Aschenbrener & Johnson. (2017). Educationally-Based, Culturally-Sensitive, Theory-Driven mentorship intervention with At-risk Native American youth in South Dakota: A narrative review. The Journal of Child and Family Studies, 26, 14-27. doi:10.1007/s10826-016-0537-z
Summarized by Julia Mancini
Notes of Interest: This article suggests the use of strengths framework as well as social learning theory in mentorship programs with Native American youth. The authors call for further investigation into comprehensive programming methods that have shown promise to support this group that struggles with many social problems but for which there has not been much research done.
Summary (reprinted from the Abstract):
Native American youth struggle with many social issues such as poverty, drug and alcohol abuse, teen pregnancy, and dropping out of high school, as a result of historical trauma and the current conditions on the reservation. This narrative review found that existing mentorship programs lack adequate research, particularly with Native American youth and youth from rural settings, yet the limited research does demonstrate potential promise.

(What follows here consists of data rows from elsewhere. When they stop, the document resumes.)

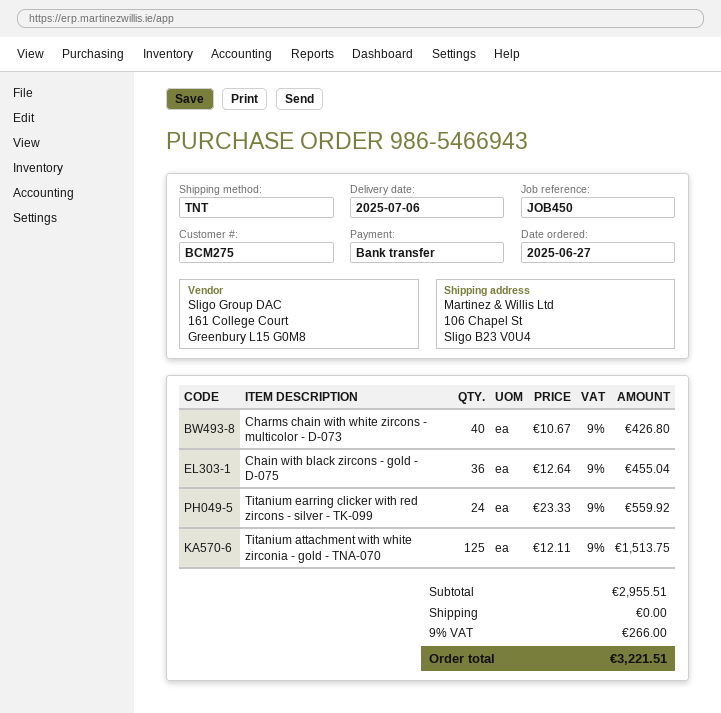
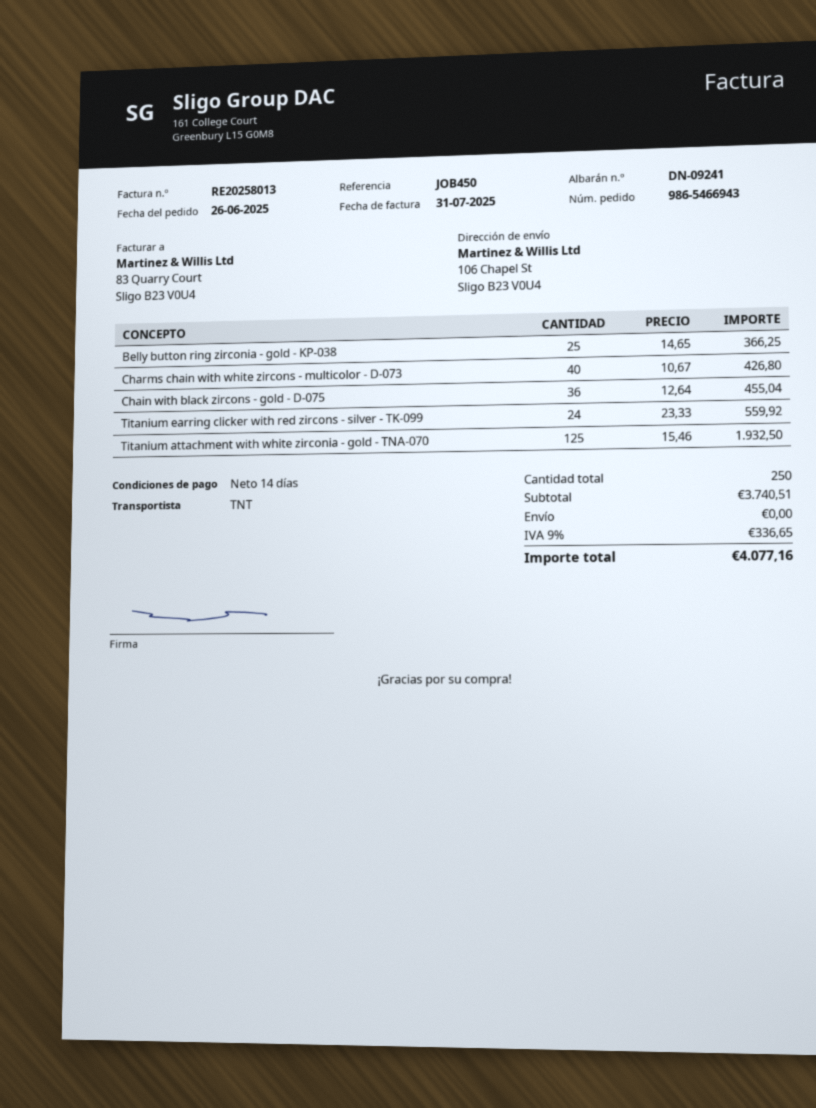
order date: 2025-06-27 -> 2025-06-26
Titanium attachment with white zirconia - gold - TNA-070: 125 x 12.11 = 1513.75 -> 125 x 15.46 = 1932.50
Belly button ring zirconia - gold - KP-038: none -> 25 x 14.65 = 366.25
subtotal: 2955.51 -> 3740.51
tax: 9% = 266.00 -> 9% = 336.65
total: 3221.51 -> 4077.16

Available research findings suggest that mentorship programs are supporting at-risk youth generally, particularly with increasing their self-worth as well as having educational benefit for the youth. Two theoretical frameworks, strengths perspective and social learning theory, have been determined to offer support to increase the value of mentorship programs for Native American youth.
This narrative review concludes that by understanding the social issues and the impact of historical trauma as well as understanding the use of applied theories, strong programming, and helpful factors or considerations, a culturally-sensitive, educationally-based mentorship intervention has potential to support at-risk Native American youth feel motivated to move forward with their educational futures.

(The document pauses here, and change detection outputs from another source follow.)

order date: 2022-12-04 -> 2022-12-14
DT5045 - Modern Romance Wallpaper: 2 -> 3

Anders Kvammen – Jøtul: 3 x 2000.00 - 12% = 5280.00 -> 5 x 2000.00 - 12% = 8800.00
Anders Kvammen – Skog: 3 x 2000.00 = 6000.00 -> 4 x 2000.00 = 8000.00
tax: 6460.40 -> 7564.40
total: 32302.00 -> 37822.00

Implications (reprinted from the discussion and conclusion):
This review concluded that the strengths perspective is an appropriate framework for prevention-based programming developed to support Native American youth, yet more research studies are needed. It can be culturally sensitive, age-appropriate, and future-driven. This perspective values the strengths of the Native American culture and spirituality while inspiring the application of the youth’s strengths to overcome the social problems they confront in their lives and on their reservation. This evaluation is predicated on the notion that strengths can help the students further develop their expectations about their educational futures.

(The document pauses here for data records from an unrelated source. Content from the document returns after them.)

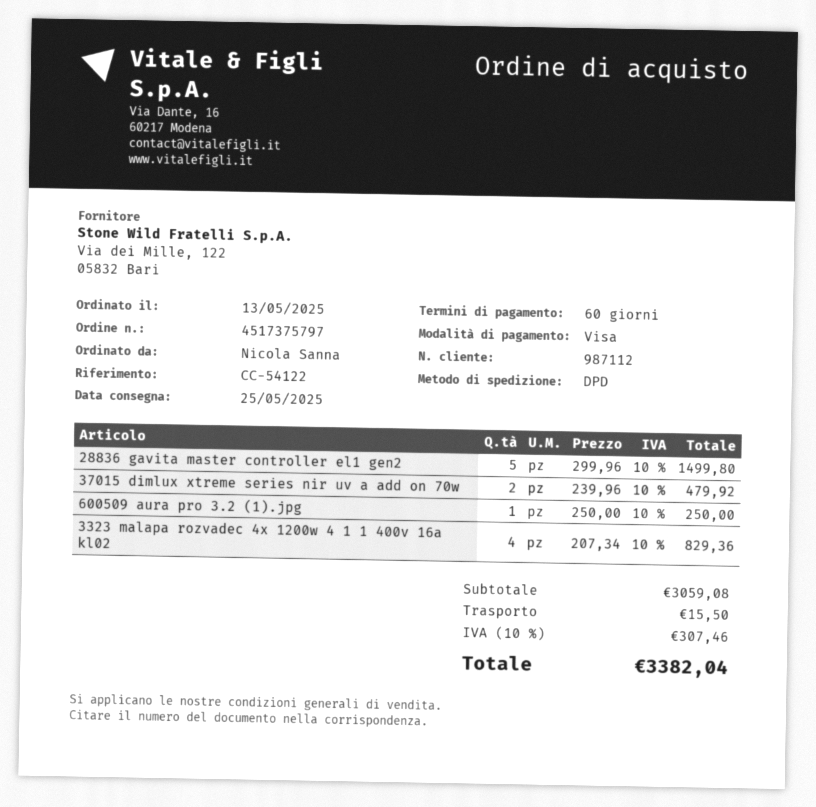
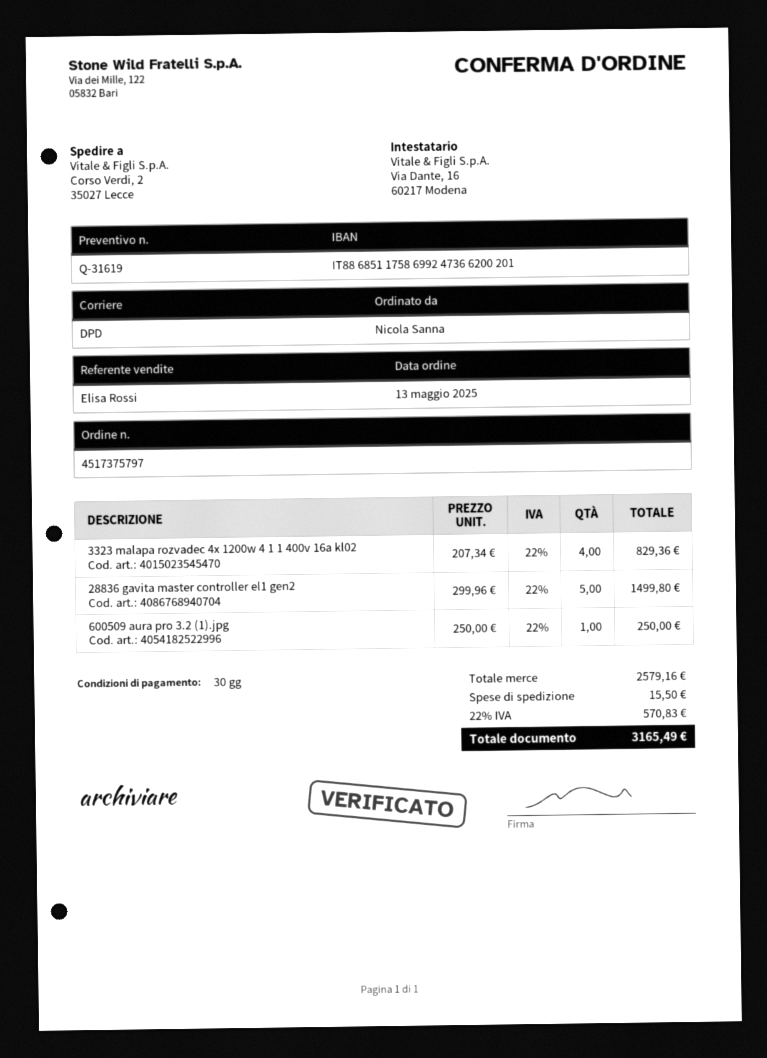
payment terms: 60 days -> 30 days
37015 dimlux xtreme series nir uv a add on 70w: 2 x 239.96 = 479.92 -> none
subtotal: 3059.08 -> 2579.16
tax: 10% = 307.46 -> 22% = 570.83
total: 3382.04 -> 3165.49

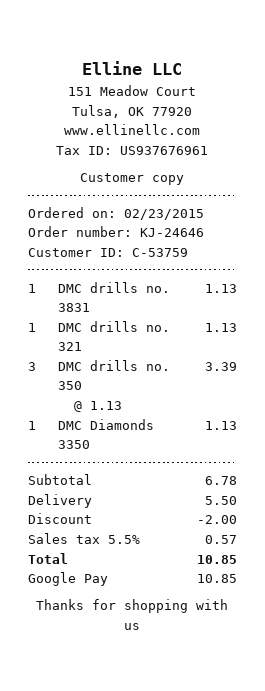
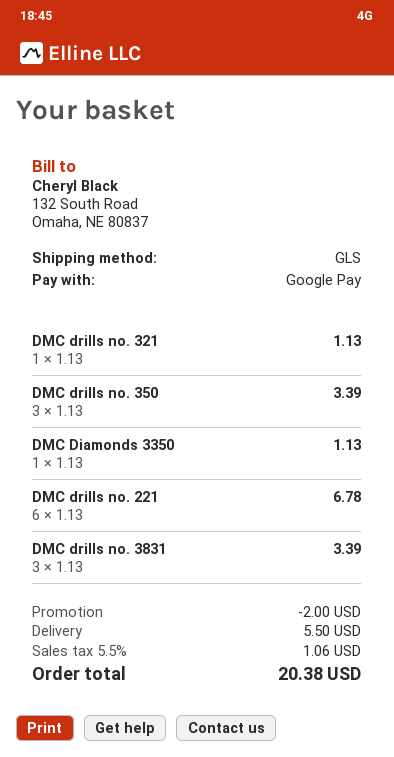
DMC drills no. 3831: 1 x 1.13 = 1.13 -> 3 x 1.13 = 3.39
DMC drills no. 221: none -> 6 x 1.13 = 6.78
tax: 5.5% = 0.57 -> 5.5% = 1.06
total: 10.85 -> 20.38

This narrative review found social learning theory to be a solid framework that can be used in creating programs to support Native American youth too. By focusing on both the individual and the environment, strengthens the applicability of the social learning theory to the context in which the program being delivered is evaluated. Additionally, by asserting the value of role modeling as an essential pieces of cognitive, emotional, and social development. However, research examining empirical support for this theory with Native American youth in contemporary contexts has not been undertaken.
The review documented the value of mentorship programs, including strengthening the youth’s current educational engagement as well as their expectations about their educational futures. Yet, this narrative review concluded that more research on mentorship programs is needed, as they vary and are complex in terms of their development, implementation, and outcomes.
Further, more research is needed on the influence of mentorship programs on oppressed groups as Native American youth. When supporting Native American youth who confront many serious challenges, program developers should understand the youth’s strengths and environmental factors that can enhance these strengths.